None of which is to say that the high-end DirecTV customers are going the way of the diplodocus; as Stephenson notes, there remains a "big segment" of consumers who still are happy to pay for a sports-centric, thousand-channel TV menu. That said, DirecTV's most noteworthy premium, its longstanding NFL Sunday Ticket package, may not be long for this world.
"It's become a churn-management product," Stephenson said of the football package, for which AT&T pays the NFL $1.5 billion per year. "The problem with some of these sports rights is … we're limited as to how we can distribute that product. We're limited to our satellite delivery platform, so it kind of has limited usefulness." While DirecTV's Sunday Ticket contract expires at the end of the 2022 NFL season, both parties have the option to terminate the deal as early as next spring. (The annual owners' meeting is set to kick off on March 25, 2019.)
On the legal front, the AT&T chief is optimistic about the company's chances in its upcoming court battle with the U.S. Justice Department. The government is appealing the spring ruling that gave AT&T the green light to complete its long-delayed acquisition of Time Warner. "What the appellate court is looking for is errors in law, and … we believe Judge Leon wrote a very tight order," Stephenson said. "So we think [the ruling] should stand up in appellate review."

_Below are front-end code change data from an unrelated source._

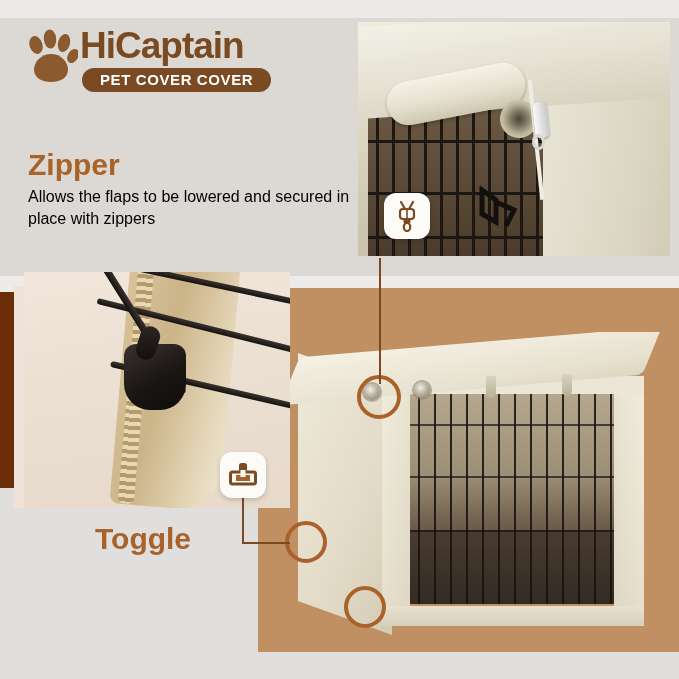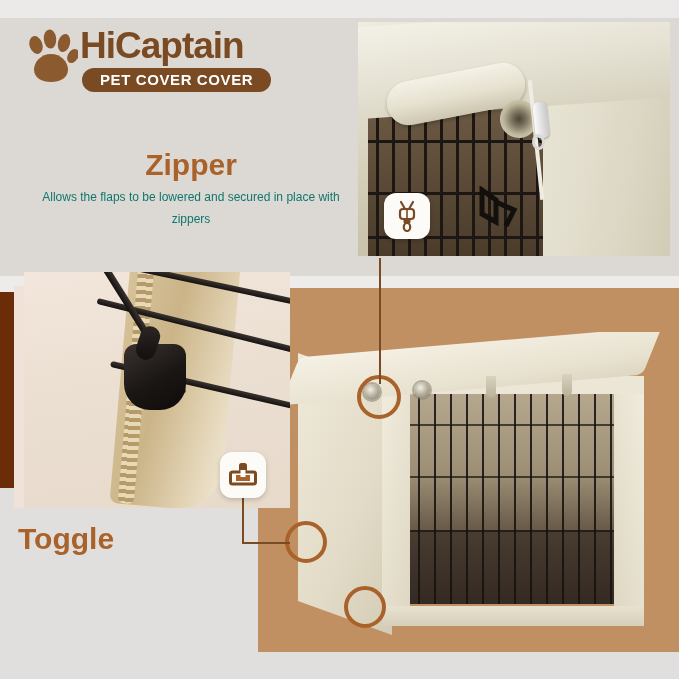"Zipper" .feat-zipper { text-align: center -> left }
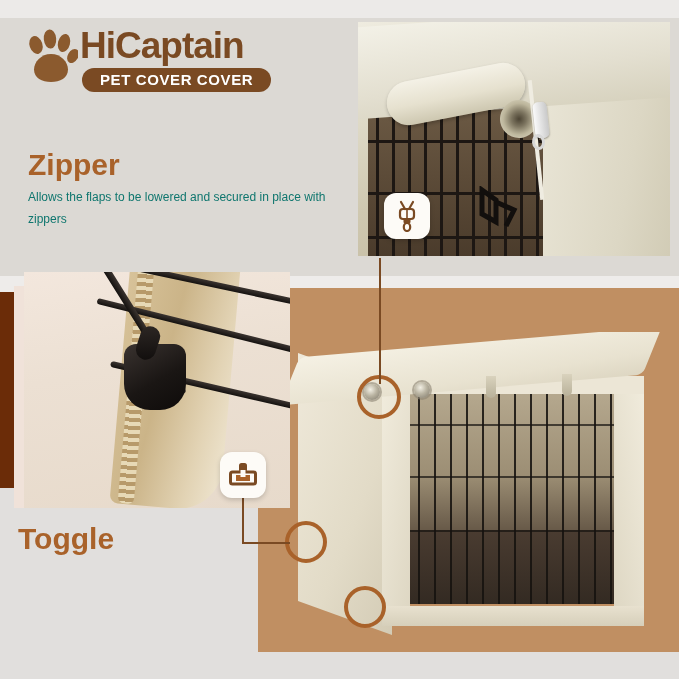"Allows the flaps to be" .feat-desc { color: #0f766e -> #000000; font-size: 12px -> 16px }
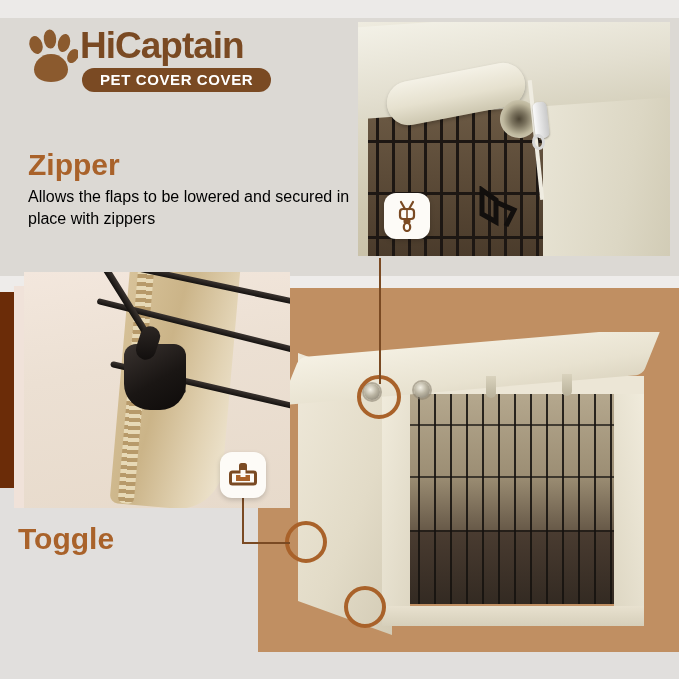"Toggle" .feat-title.toggle-title { text-align: left -> center }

Stephenson wrapped his UBS appearance with a discussion about AT&T's plans to accelerate advanced/targeted advertising on CNN, TBS, TNT and the other WarnerMedia networks. Noting that addressable advertising opportunities are currently limited to the two minutes of hourly inventory controlled by the operator, Stephenson said the company is looking into ways to automate the buying and selling of ad time in order to make linear TV more akin to the digital space.
"If you can make the premium video load perform for advertisers the way they do in digital, there's sizable upside," he said. While it will take years to scale programmatic buying, Stephenson is confident that in the near term the Turner sales team "will be able to monetize some inventory without automation."